Over the winter of 1976/77, England toured India in a five Test series through December to February, and it proved to be a revival for Willis. Wisden recorded the India tour to be the time when he "put to flight any who doubted his right to be acclaimed as one of the world's foremost fast bowlers". Willis took 32 wickets for 15.09 across the entire tour, 20 of those in the Test matches for 16.75. He took five for 27 in the second Test, and then six for 53 in the fourth – earning him career-best Test figures thus far, and taking him past 400 first-class wickets. Four of his wickets came in four overs with the second new ball, "although he received no help from the pitch". Wisden record that "His 20 wickets in the series stamped Willis as a bowler of genuine pace and in-disputable class."

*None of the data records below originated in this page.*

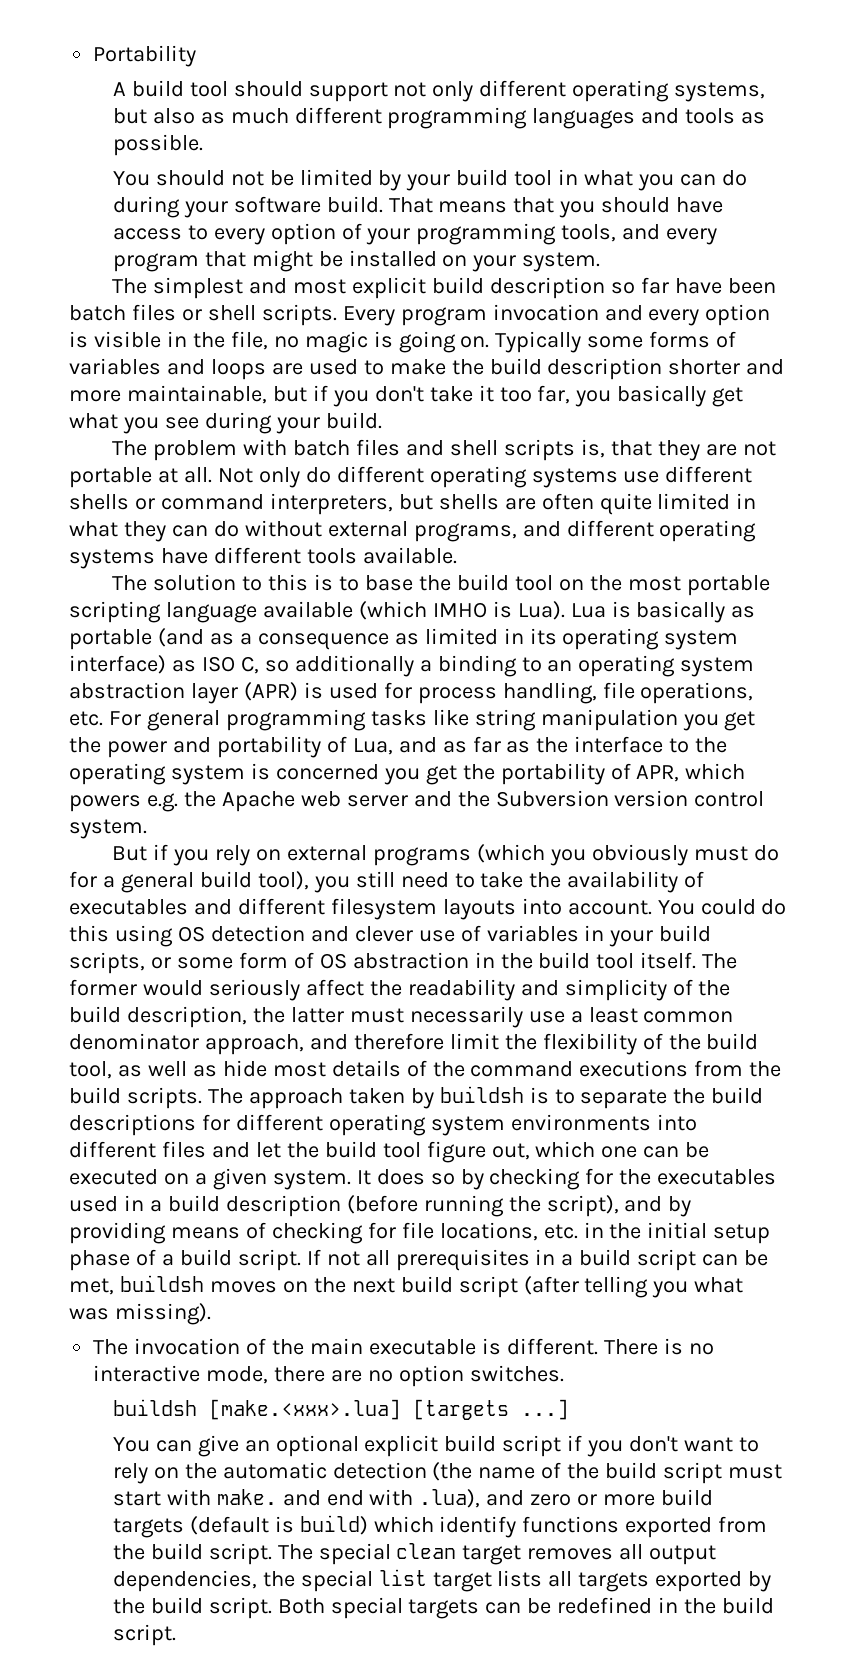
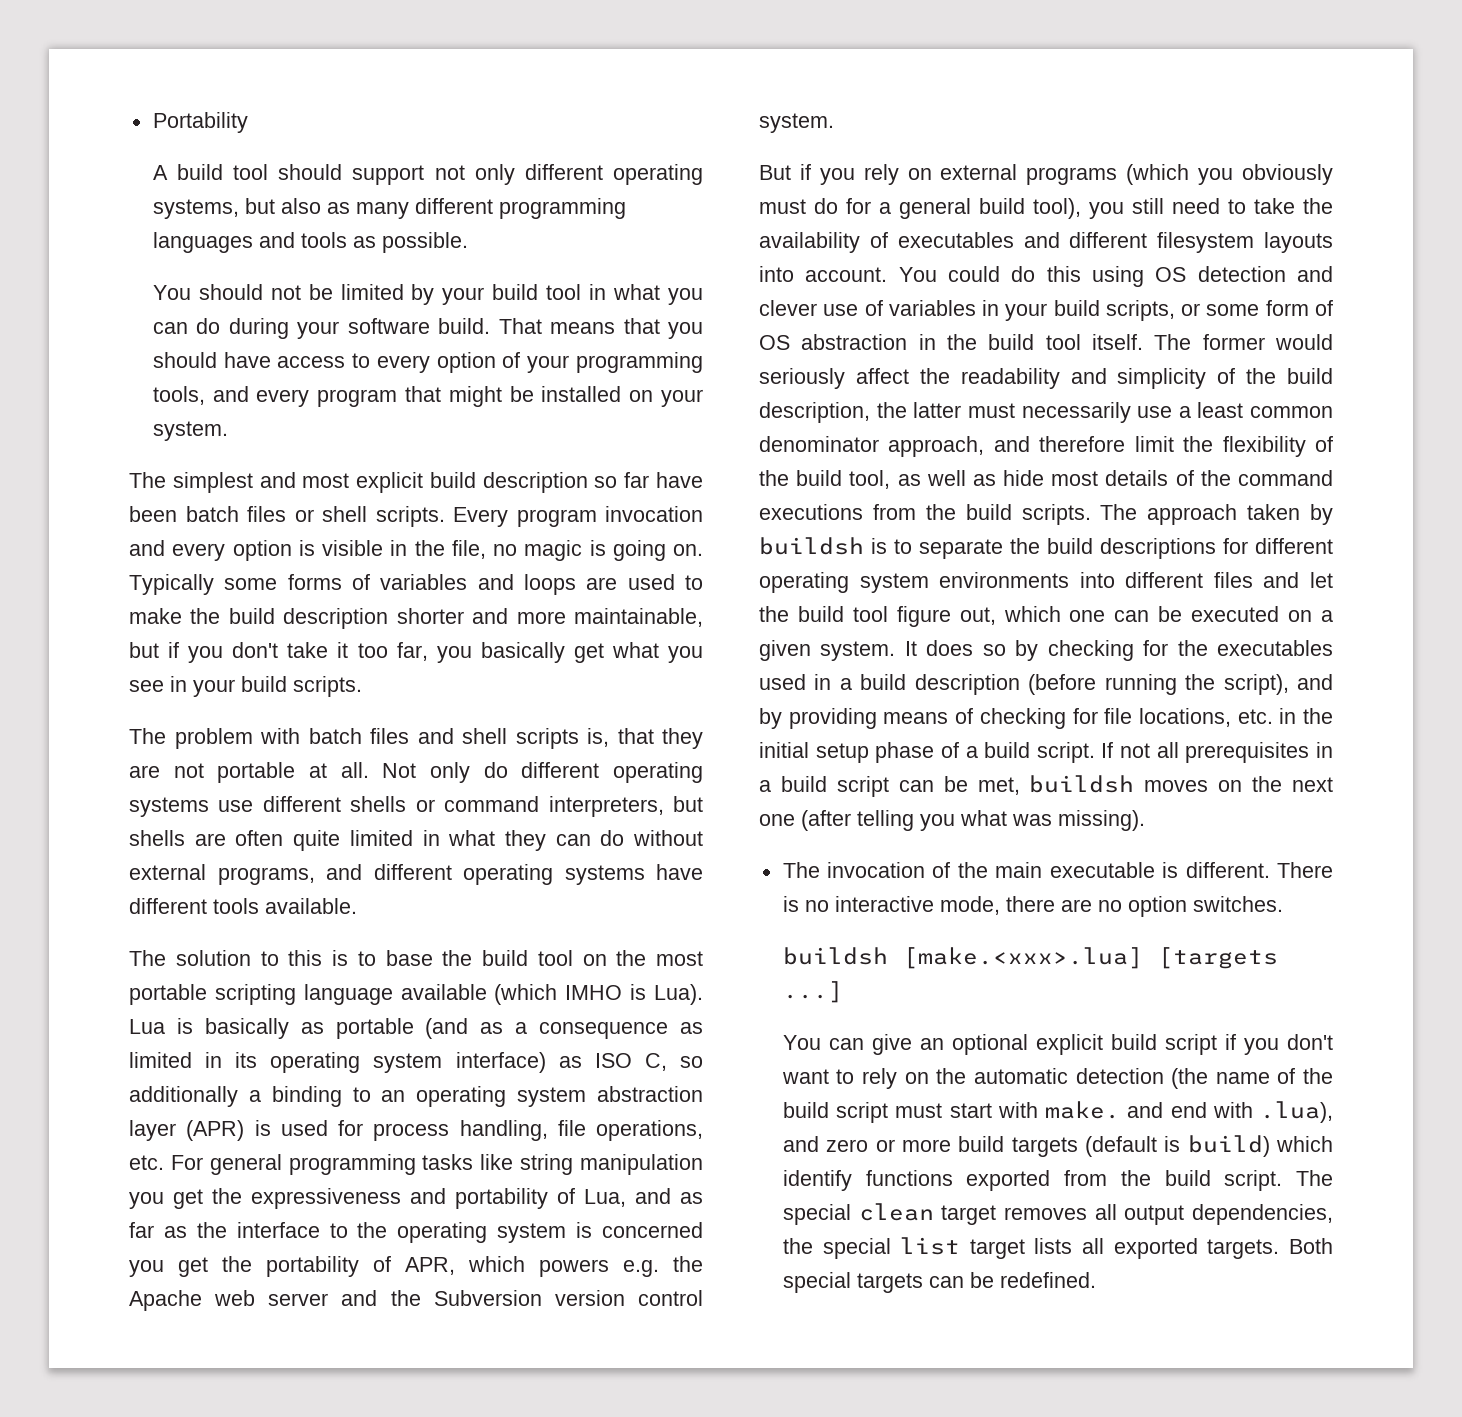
- A build tool should support not only different operating systems, but also as much different programming languages and tools as possible.
+ A build tool should support not only different operating systems, but also as many different programming languages and tools as possible.
- Typically some forms of variables and loops are used to make the build description shorter and more maintainable, but if you don't take it too far, you basically get what you see during your build.
+ Typically some forms of variables and loops are used to make the build description shorter and more maintainable, but if you don't take it too far, you basically get what you see in your build scripts.
- Lua is basically as portable (and as a consequence as limited in its operating system interface) as ISO C, so additionally a binding to an operating system abstraction layer (APR) is used for process handling, file operations, etc. For general programming tasks like string manipulation you get the power and portability of Lua, and as far as the interface to the operating system is concerned you get the portability of APR, which powers e.g. the Apache web server and the Subversion version control system.
+ Lua is basically as portable (and as a consequence as limited in its operating system interface) as ISO C, so additionally a binding to an operating system abstraction layer (APR) is used for process handling, file operations, etc. For general programming tasks like string manipulation you get the expressiveness and portability of Lua, and as far as the interface to the operating system is concerned you get the portability of APR, which powers e.g. the Apache web server and the Subversion version control system.
- If not all prerequisites in a build script can be met, buildsh moves on the next build script (after telling you what was missing).
+ If not all prerequisites in a build script can be met, buildsh moves on the next one (after telling you what was missing).
- The special clean target removes all output dependencies, the special list target lists all targets exported by the build script.
+ The special clean target removes all output dependencies, the special list target lists all exported targets.
- Both special targets can be redefined in the build script.
+ Both special targets can be redefined.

The 1977 Ashes took place across five Tests between June and August that year, in all of which Willis featured. Preceding them were three ODI fixtures, across which Willis took a total of five wickets at 15.80. The first Test took place on 16 June, at Lord's. Australia, batting second and looking to take a lead over England's 216 all out, were dismantled by Willis who returned a career-best 7/78. After a century from Woolmer, Australia fell to 114/6 with two more wickets to Willis before the match ended as a draw. Willis' "hostile speed" gained praise in giving "Australia a real fright". Wills took four more wickets in the second Test to aid Underwood in restricting Australia's totals and giving England a nine wicket victory, and was "fast and accurate" in the third Test for his five-wicket haul, the match in which Botham made his debut. Willis went wicketless in England's innings victory in the fourth Test, however he took another five-for in the final match, including both Australian openers. His 27 wickets across the series was a record for an England fast bowler facing Australia in England, and his final wicket of the series was his 100th. Around these Test matches, Willis also made 10 County Championship appearances, netting 29 wickets at 19.41. This included a haul of 8/32 against Gloucestershire on 20 August, which would remain his best first-class figures for his career.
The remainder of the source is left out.